Hi Levi_Turner and Miguel_Angel_Baeyens many thanks to you both for shedding lights on this issue.
My datamodel is not much complicated having only 1 fact and 3 dimension tables.
On users UI request, I have built a 7 combo charts using pick and match functions which has 8 Dimensions and 11 Expressions. Is my app slowing because of these functions?
Regards
Krishna
Pick() and Match() are conditional functions, not aggregation functions (Sum, Count, etc.), so using those in a chart or KPI can cause performance issues.
However, that alone is not a factor: the length of the expression, the number of datapoints or rows and columns displayed, chart conditionals if there are any, variables and their contents, extensions, themes...
But again,
By answering these types of questions you will be more informed as to know what could be the issue or issues causing that delay.
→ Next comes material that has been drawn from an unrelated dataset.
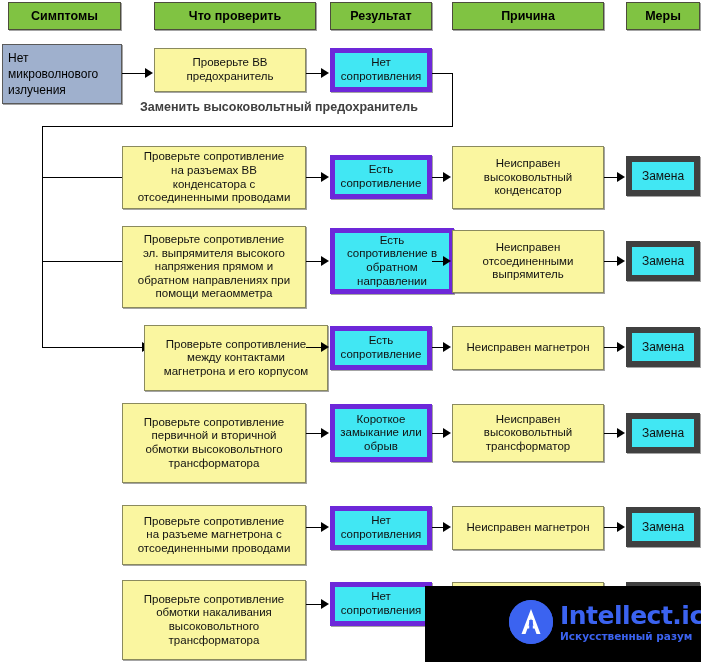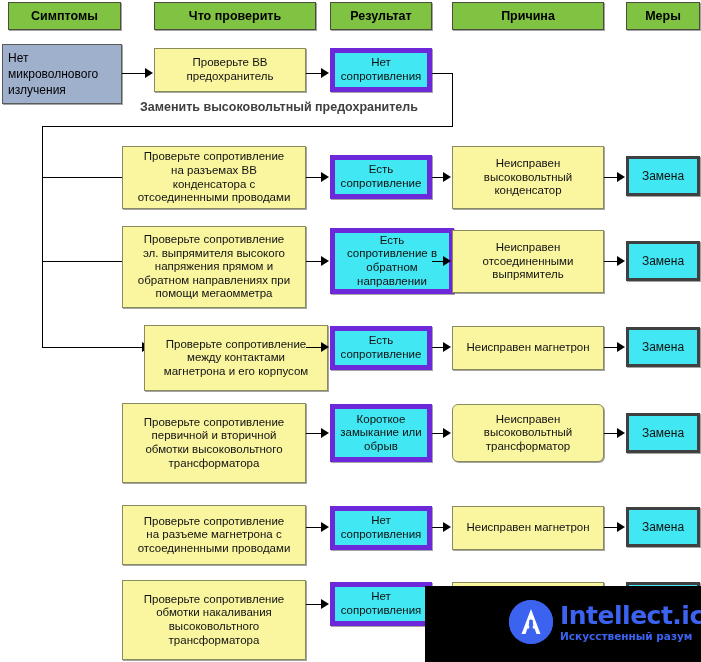"Замена" .action { border: 3px solid #404040 -> 6px solid #404040 }
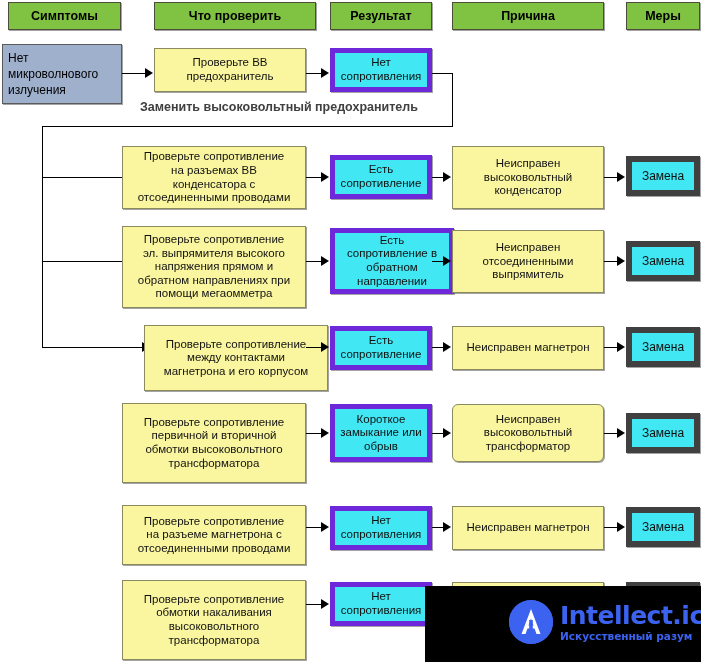"Неисправен высоковольтный трансформатор" div.box { border-radius: 6px -> none }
Yes, I have used variables in expressions which are holding in master flat file.
Please find my inline comments and advise
Looks like it is development related, so making charts lighter the app should load faster, because when all objects are removed, even if it uses 3GB in disk, it is loading fast.
It is difficult to go ahead with any further suggestion without knowing the requirements and the data model, as well as the CPU/RAM/Windows data to be able to measure how well each object behaves.
In general, Pick/Match functions can be replaced by flags in the script. The reload time will be longer but the UI will be lighter.